JAKARTA, iNews.id - Sekretaris Jenderal (Sekjen) DPP Partai Persatuan Indonesia (Perindo) Ahmad Rofiq mengaku sangat prihatin dengan putusan Mahkamah Konstitusi (MK) yang mengabulkan gugatan seorang mahasiswa bernama Almas Tsaqibbirru Re A dengan nomor perkara 90/PUU-XXI/2023, , Senin (16/10/2023). Gugatan tersebut terkait batas usia capres-cawapres.

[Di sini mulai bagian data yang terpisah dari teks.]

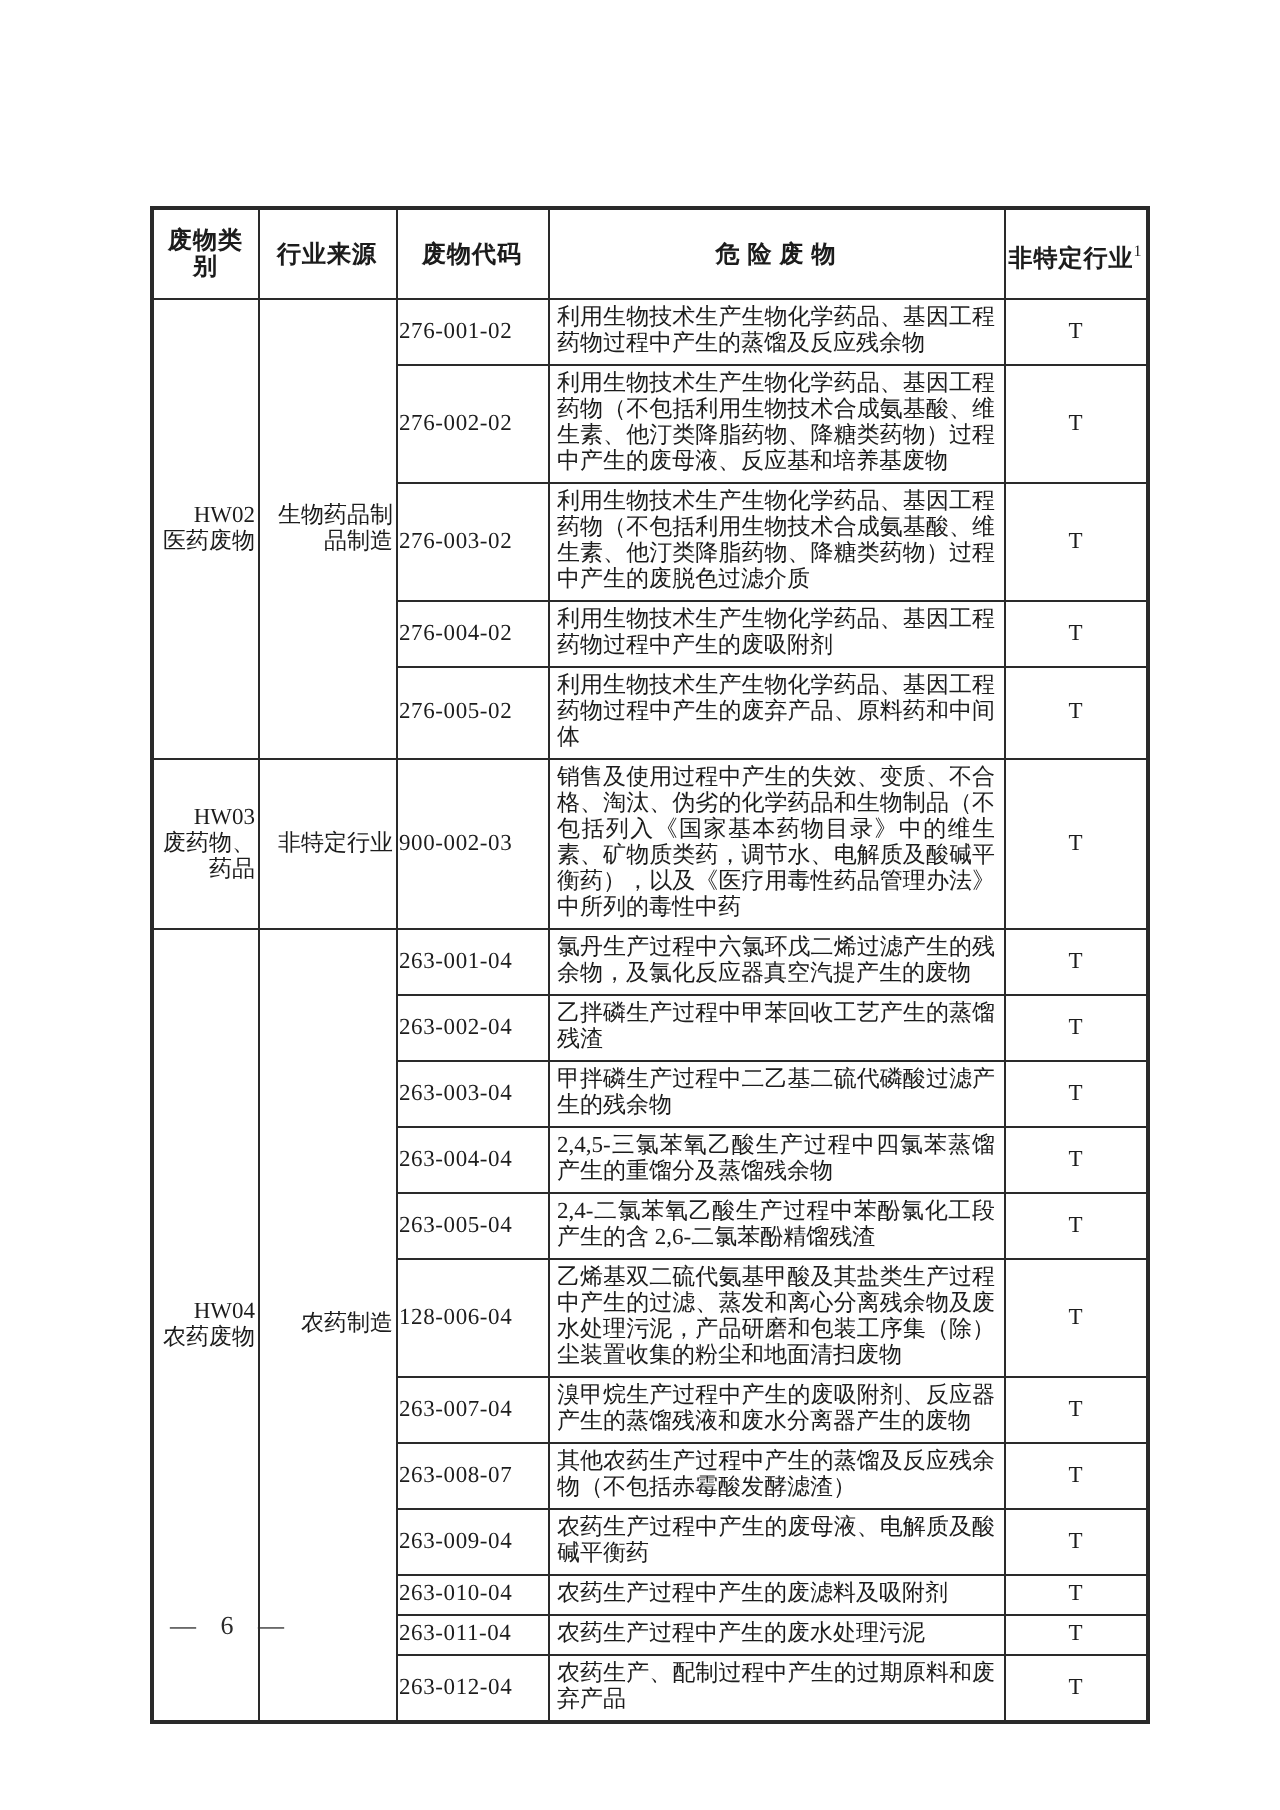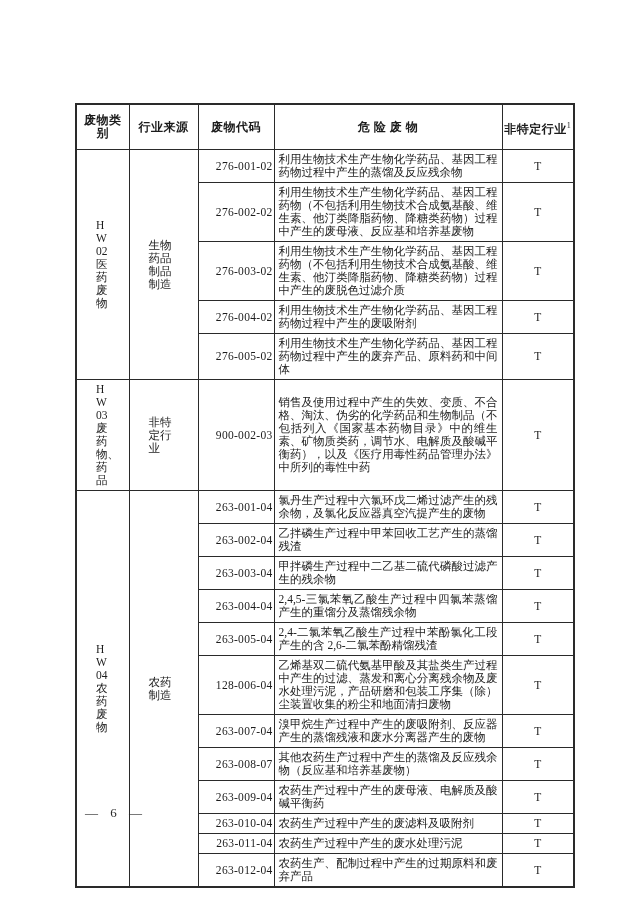--- a/index.html
+++ b/index.html
@@ -41,25 +41,25 @@
     padding: 9px 1px;
     font-size: 12px;
     letter-spacing: 0.5px;
   }
   table.waste-table th sup {
     font-size: 8px;
     font-weight: normal;
     vertical-align: super;
   }
   td.cat, td.ind {
+    text-align: right;
+    padding: 3px 1px;
+  }
+  td.code {
     text-align: left;
-    padding: 3px 19px;
-  }
-  td.code {
-    text-align: right;
     padding: 3px 1px;
     letter-spacing: 0.3px;
     word-break: keep-all;
   }
   td.desc {
     text-align: justify;
     text-justify: inter-character;
     padding: 3px 4px;
   }
   td.prop {
@@ -173,21 +173,21 @@
           <td class="desc">乙烯基双二硫代氨基甲酸及其盐类生产过程中产生的过滤、蒸发和离心分离残余物及废水处理污泥，产品研磨和包装工序集（除）尘装置收集的粉尘和地面清扫废物</td>
           <td class="prop">T</td>
         </tr>
         <tr>
           <td class="code">263-007-04</td>
           <td class="desc">溴甲烷生产过程中产生的废吸附剂、反应器产生的蒸馏残液和废水分离器产生的废物</td>
           <td class="prop">T</td>
         </tr>
         <tr>
           <td class="code">263-008-07</td>
-          <td class="desc">其他农药生产过程中产生的蒸馏及反应残余物（反应基和培养基废物）</td>
+          <td class="desc">其他农药生产过程中产生的蒸馏及反应残余物（不包括赤霉酸发酵滤渣）</td>
           <td class="prop">T</td>
         </tr>
         <tr>
           <td class="code">263-009-04</td>
           <td class="desc">农药生产过程中产生的废母液、电解质及酸碱平衡药</td>
           <td class="prop">T</td>
         </tr>
         <tr>
           <td class="code">263-010-04</td>
           <td class="desc">农药生产过程中产生的废滤料及吸附剂</td>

MK dalam putusannya yang disampaikan Ketua MK Anwar Usman mengabulkan gugatan syarat pendaftaran capres-cawapres berusia minimal 40 tahun atau berpengalaman sebagai kepala daerah baik di tingkat provinsi maupun kabupaten/kota.

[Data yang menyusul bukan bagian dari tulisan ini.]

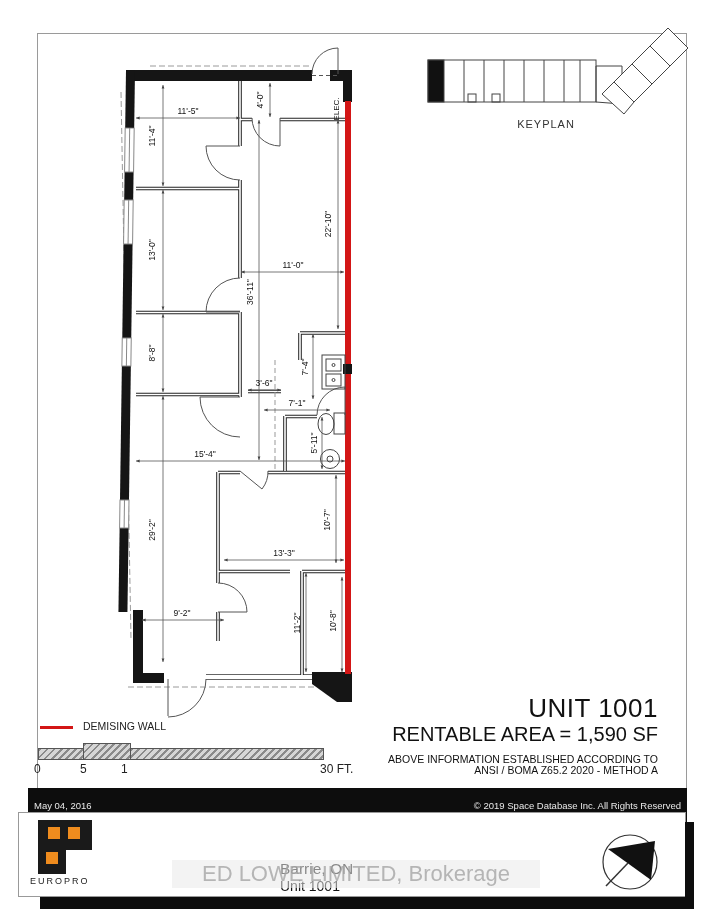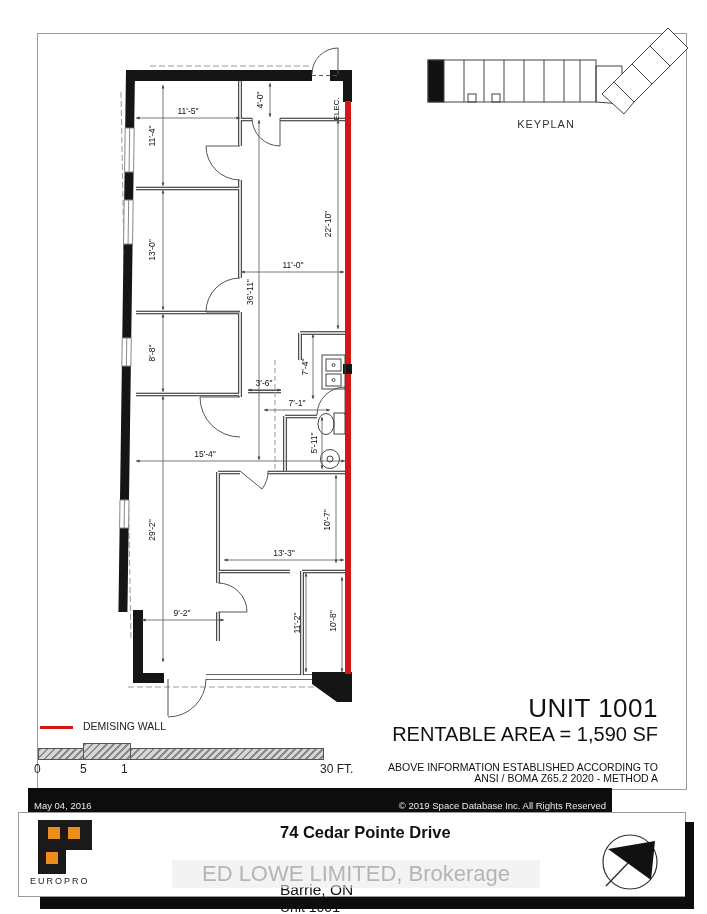--- a/index.html
+++ b/index.html
@@ -2,28 +2,28 @@
 <html><head>
 <meta charset="utf-8">
 <style>
   html,body{margin:0;padding:0;background:#fff;}
   .page{position:relative;width:707px;height:914px;background:#fff;overflow:hidden;
         font-family:"Liberation Sans",sans-serif;color:#111;}
   .abs{position:absolute;}
   
   .sheet-border{left:37px;top:33px;width:648px;height:755px;border:1px solid #9a9a9a;}
   
-  .statusbar{left:28px;top:788px;width:584px;height:14px;background:#0d0d0d;color:#e8e8e8;
+  .statusbar{left:28px;top:788px;width:659px;height:14px;background:#0d0d0d;color:#e8e8e8;
              font-size:9.5px;display:flex;justify-content:space-between;align-items:center;
              padding:17px 6px;box-sizing:border-box;}
   
   .unit-info{left:370px;top:694px;width:288px;text-align:right;line-height:1.08;}
   .unit-info .u1{font-size:26px;letter-spacing:.5px;}
   .unit-info .u2{font-size:20px;margin-top:2px;}
-  .unit-info .u3{font-size:10.5px;margin-top:16px;}
+  .unit-info .u3{font-size:10.5px;margin-top:8px;}
   .unit-info .u4{font-size:10.5px;}
   
   .legend{left:40px;top:719px;width:220px;height:16px;}
   .legend .demising-line{position:absolute;left:0;top:7px;width:33px;height:3px;background:#d31616;}
   .legend .legend-label{position:absolute;left:43px;top:1px;font-size:10.5px;color:#222;}
   
   .scalebar{left:36px;top:741px;width:330px;height:36px;font-size:12px;color:#222;}
   .sb-band{position:absolute;left:2px;top:7px;width:284px;height:10px;border:1px solid #555;
            background:repeating-linear-gradient(135deg,#8a8a8a 0 2px,#d6d6d6 2px 5px);}
   .sb-raise{position:absolute;left:47px;top:2px;width:46px;height:15px;border:1px solid #555;
@@ -267,21 +267,20 @@
     <svg width="62" height="60" viewBox="0 0 62 60">
       <path d="M4 2 H58 V32 H32 V56 H4 Z" fill="#1a1a1a"></path>
       <rect x="14" y="9" width="12" height="12" fill="#ef8c1e"></rect>
       <rect x="34" y="9" width="12" height="12" fill="#ef8c1e"></rect>
       <rect x="12" y="34" width="12" height="12" fill="#ef8c1e"></rect>
     </svg>
   </div>
   <div class="abs europro-text">EUROPRO</div>
 
   <div class="abs address">
-    <div class="a1">74 Cedar Pointe Drive</div>
     <div class="a2">Barrie, ON</div>
     <div class="a3">Unit 1001</div>
   </div>
 
   <div class="abs watermark">ED LOWE LIMITED, Brokerage</div>
 
   <div class="abs compass">
     <svg width="68" height="72" viewBox="0 0 68 72">
       <circle cx="34" cy="36" r="27" fill="#fff" stroke="#333" stroke-width="1.2"></circle>
       <polygon points="12,23 59,15 55,54" fill="#111"></polygon>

"Saya sebagai anak bangsa juga sangat prihatin atas apa yang terjadi di MK kemarin," ucap Ahmad saat dihubungi, Rabu (18/10/2023).

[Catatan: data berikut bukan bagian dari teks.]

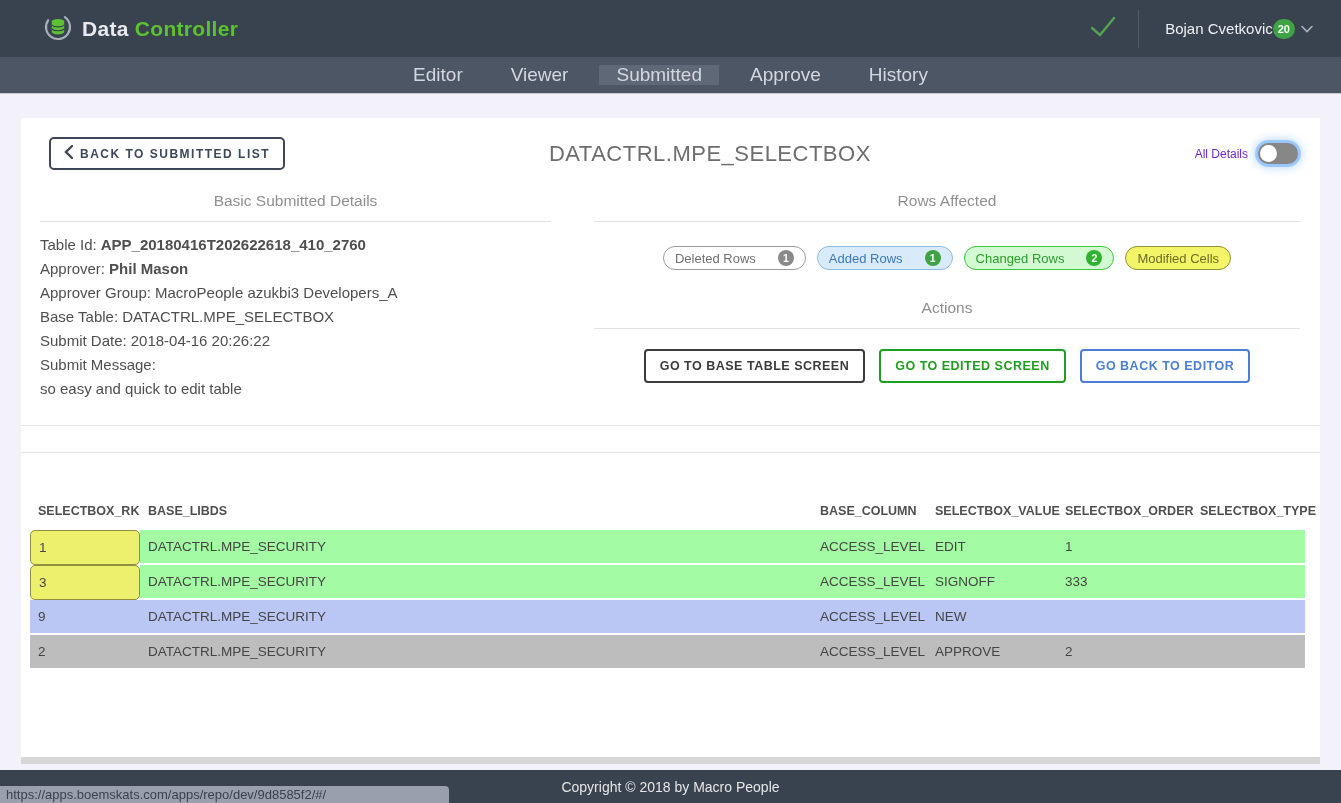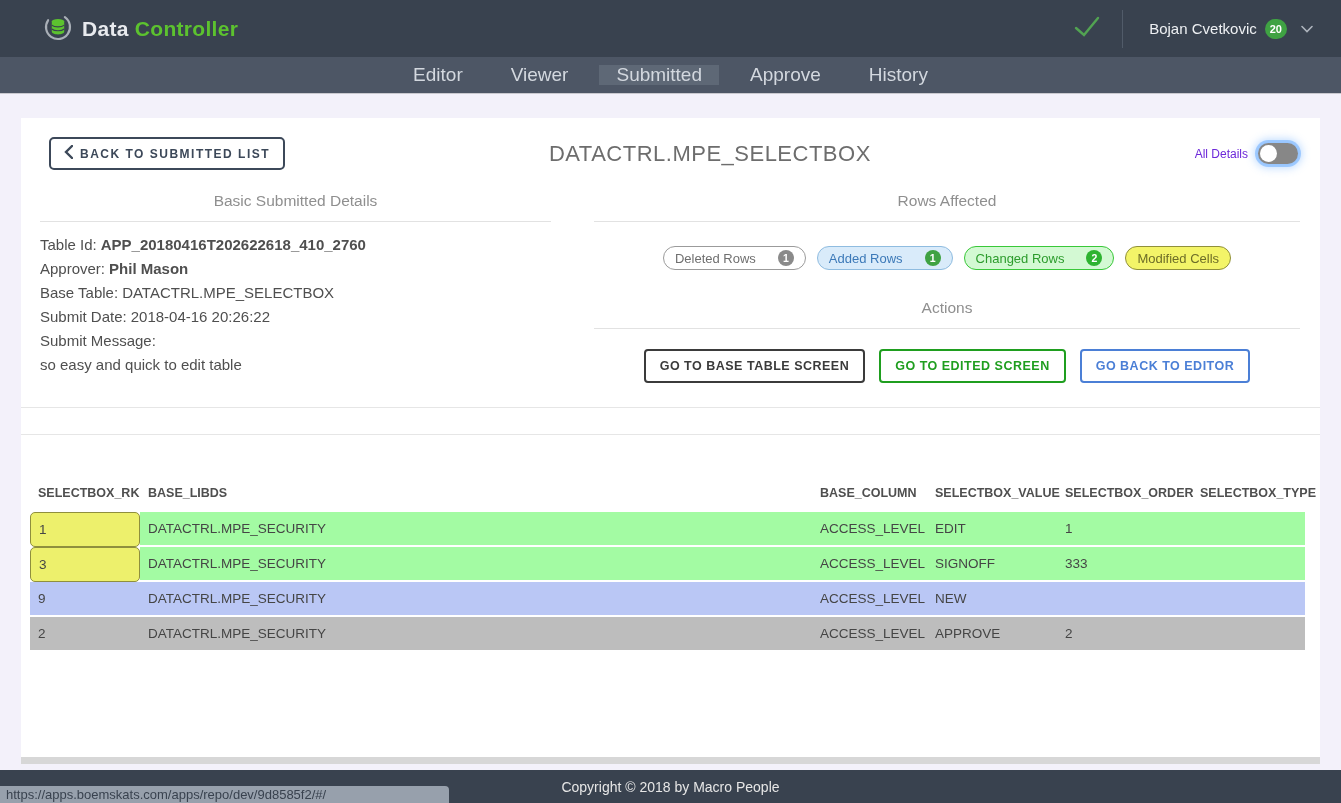--- a/index.html
+++ b/index.html
@@ -17,21 +17,21 @@
     display:flex; align-items:center; justify-content:space-between;
     padding:0 18px 0 44px;
   }
   .logo { display:flex; align-items:center; gap:10px; }
   .logo-text { font-size:21px; font-weight:700; letter-spacing:.3px; }
   .logo-text .lt-data { color:#e8eaee; }
   .logo-text .lt-ctrl { color:#5cc22f; }
   .topbar-right { display:flex; align-items:center; gap:16px; }
   .sync-check { margin-right:4px; }
   .vdivider { width:1px; height:38px; background:#515b69; }
-  .user-chip { display:flex; align-items:center; gap:8px; padding:0 10px; cursor:pointer; }
+  .user-chip { display:flex; align-items:center; padding:0 10px; cursor:pointer; }
   .user-name { color:#eef0f3; font-size:15px; }
   .user-badge {
     background:#3fa243; color:#fff; font-size:11px; font-weight:700;
     min-width:20px; height:20px; border-radius:10px;
     display:inline-flex; align-items:center; justify-content:center; padding:0 5px;
   }
   .chev { color:#aeb4bd; font-size:12px; margin-left:6px; }
 
   
   .navbar {
@@ -237,20 +237,23 @@
         <div class="sec-heading">Basic Submitted Details</div>
         <hr class="sec">
         <div class="fields">
           <div class="field-line">
             <span class="f-label">Table Id:</span><span class="f-value bold">APP_20180416T202622618_410_2760</span>
           </div>
           <div class="field-line">
             <span class="f-label">Approver:</span><span class="f-value bold">Phil Mason</span>
           </div>
           <div class="field-line">
+            <span class="f-label">Approver Group:</span><span class="f-value">MacroPeople azukbi3 Developers_A</span>
+          </div>
+          <div class="field-line">
             <span class="f-label">Base Table:</span><span class="f-value">DATACTRL.MPE_SELECTBOX</span>
           </div>
           <div class="field-line">
             <span class="f-label">Submit Date:</span><span class="f-value">2018-04-16 20:26:22</span>
           </div>
           <div class="field-line">
             <span class="f-label">Submit Message:</span><span class="f-value"></span>
           </div>
           <div class="field-line">
             <span class="f-value" style="margin-left:0">so easy and quick to edit table</span>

Menurutnya, peristiwa tersebut telah mencoreng kepercayaan mayarakat terhadap independensi MK.
"Selama ini kita menaruh kepercayaan yang sangat tinggi terhadap independensi mahkamah, tetapi dalam konteks ini terlalu sarat dalam kepentingan-kepentingan individu yang itu bisa merusak kewibawaan hukum di masa depan," katanya.